Lax Parenting has been along to the Lakeside Arts Centre in Nottingham to see A Bombers Moon by Billy Ivory, here’s her review
Being Nottingham born and bred it's always lovely to see local references on screen and stage. Billy Ivory's latest play has these in abundance and bases this two man show in and around his Southwell birthplace.
Set design is strikingly simple, a room in a nursing home, a ceiling fan that becomes the propeller during WW2 flashbacks, a circular window in the door becomes the 'Bomber's Moon" and a walking stick in silhouette as the gun. During the raids the noise clattered throughout the tiny theatre and the lighting was superb.

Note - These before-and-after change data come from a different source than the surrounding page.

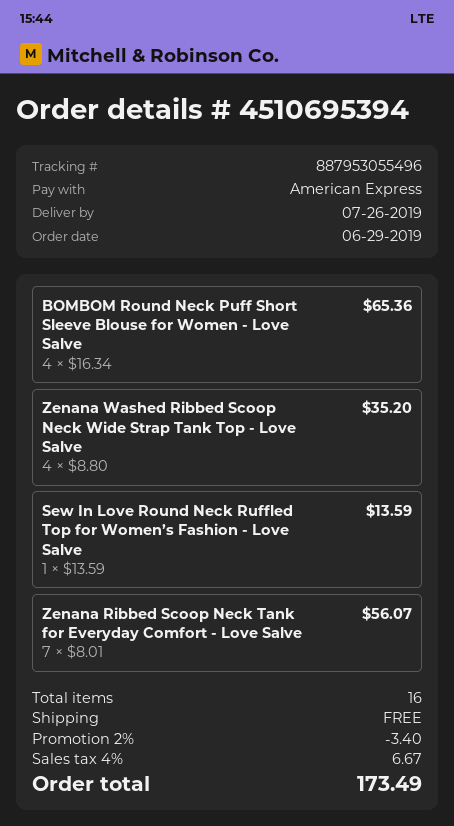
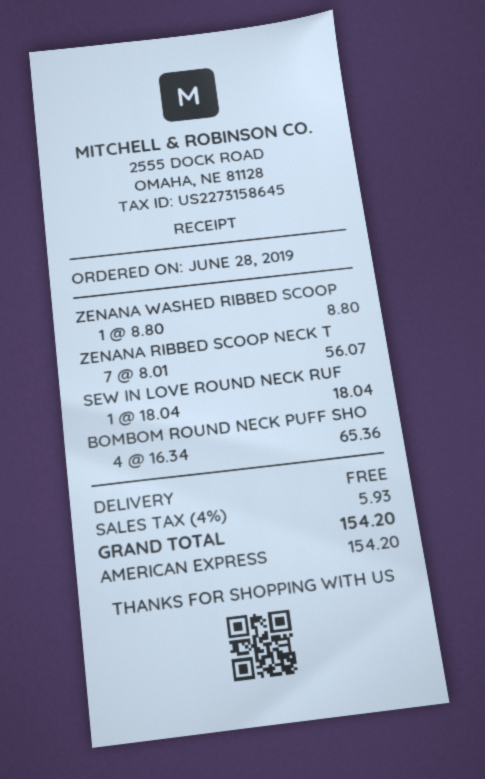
order date: 2019-06-29 -> 2019-06-28
Zenana Washed Ribbed Scoop Neck Wide Strap Tank Top - Love Salve: 4 x 8.80 = 35.20 -> 1 x 8.80 = 8.80
Sew In Love Round Neck Ruffled Top for Women’s Fashion - Love Salve: 1 x 13.59 = 13.59 -> 1 x 18.04 = 18.04
discount: 2% = 3.40 -> none
tax: 4% = 6.67 -> 4% = 5.93
total: 173.49 -> 154.20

The swearing is profuse and unabashed. Jimmy played by the talented Paul Greenwood is an ill old man, ex RAF gunner who takes out the frustrations of his old age and incapacity by being rude and difficult towards his carers. His new carer David acted marvellously by Tim Dantay is a nervous man, recently separated from his wife and eager to please. Jimmy's surliness and awkward questions expose David's many weaknesses that he is trying desperately hard to hide. His faux cheerfulness teamed with the occasional slip of temper and immediate guilt and remorse makes the paring fascinating to observe.
As the relationship between the men builds you witness some touching moments of tenderness, black humour, startling revelations from their pasts and a gritty viewpoint on life post war.
At two and a half hours long this is not for the fidgety of bottom but the dynamic between the two men and some stupendous acting make this a must see production.